If funding from member states is included, the Palestinian Authority receives 500 million euros ($600m) a year from the EU.
After Hamas' election victory, Israel stopped transferring customs duties - about $50m a month - to the Palestinian Authority. But two weeks ago, the international envoy to the Middle East, James Wolfensohn, warned that the PA was on the verge of collapse.
So the EU decided to release around 120m euros ($140m) in funding for the caretaker government. Of that, only 17.5m euros ($21m) is going directly to the Palestinian Authority, because of EU concern about corruption and the lack of reform.

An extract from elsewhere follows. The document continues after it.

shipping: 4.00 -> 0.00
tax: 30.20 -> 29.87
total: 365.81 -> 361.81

The rest will go to the UN Relief and Works Agency (UNRWA), which works in the Palestinian territories, and to the PA's fuel and electricity suppliers.
That money will pay the bills for now. But in the longer term, the EU is setting three conditions if it is to continue funding the PA under Hamas.

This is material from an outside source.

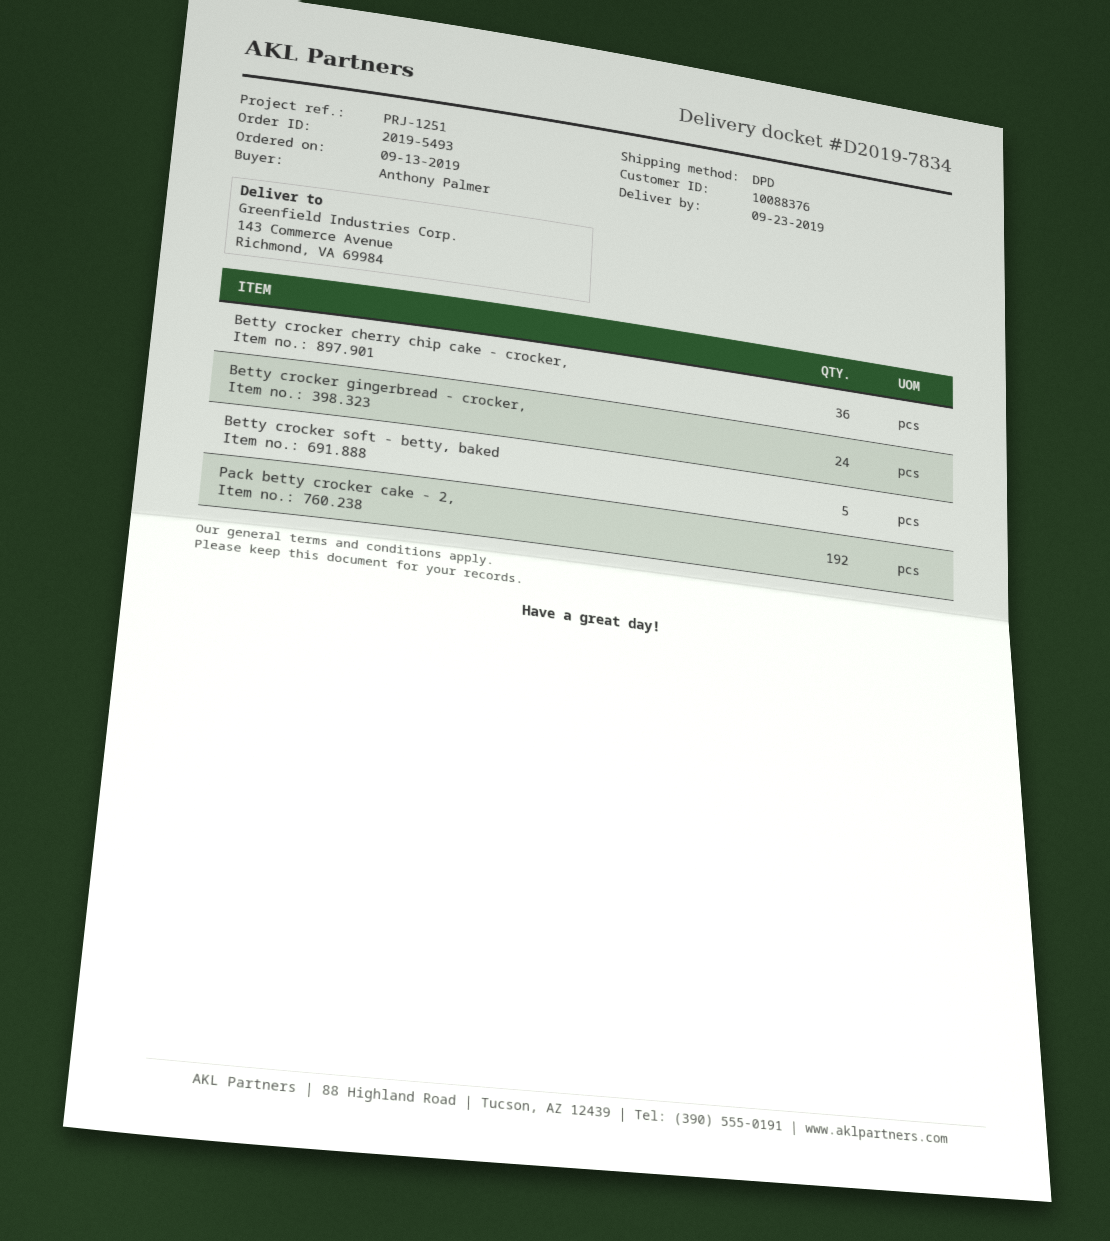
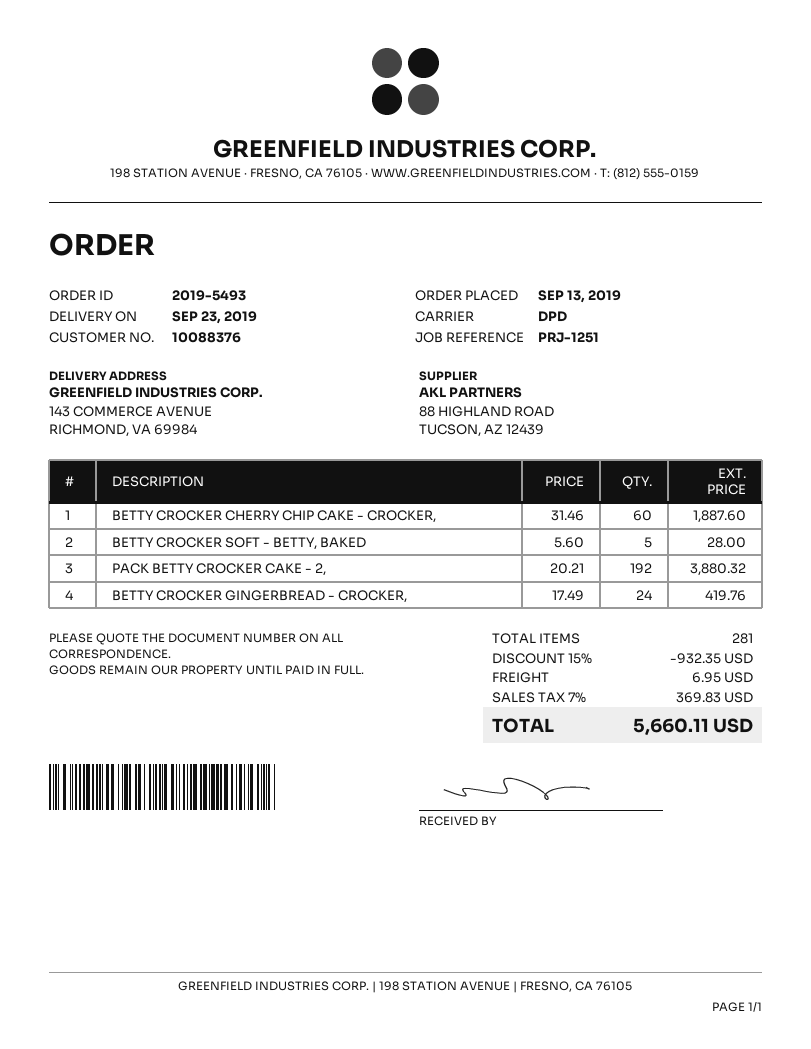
Betty crocker cherry chip cake - crocker,: 36 -> 60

First, Hamas must renounce the use of violence. Secondly, it must recognise the state of Israel. Thirdly, it must abide by existing peace agreements.
So far, Hamas has not accepted the EU's conditions.
But the EU has to take a number of factors into consideration. From a humanitarian perspective, the EU estimates half the Palestinian people are living in poverty. Fifteen per cent can't even meet subsistence needs.
Also, if the EU stops funding the Palestinian Authority, it risks losing its negotiating power. And if the EU does pull out, then who might take its place? The most likely candidate is Iran: not a prospect likely to please the EU.
The British Labour MEP Richard Howitt has just got back from two weeks in the Palestinian territories, where he had meetings with Hamas, among others. He says the EU should consider all the alternatives, including channelling funds through Mr Abbas or international organisations, such as UNRWA.
While he condemns the attacks against EU offices in Gaza, he envisages very serious consequences if the EU withdraws funding for the PA.
"This is a very clear warning," he says. "We are on the brink of the collapse of the Middle East peace process."
But Charles Tannock MEP, foreign affairs spokesman for the UK Conservatives in the Parliament, says the EU should not fund a Palestinian Authority under Hamas because Hamas will not recognise existing peace agreements.
And he opposes any suggestion to use Mr Abbas as a conduit for funds.
"The Palestinian Authority is vastly bloated and corrupt," he says. "We would be paying salaries to cronies of Mr Abbas. I'm not saying we should stop paying water or utility bills for the Palestinian Authority, but Mr Abbas' record as president is disappointing."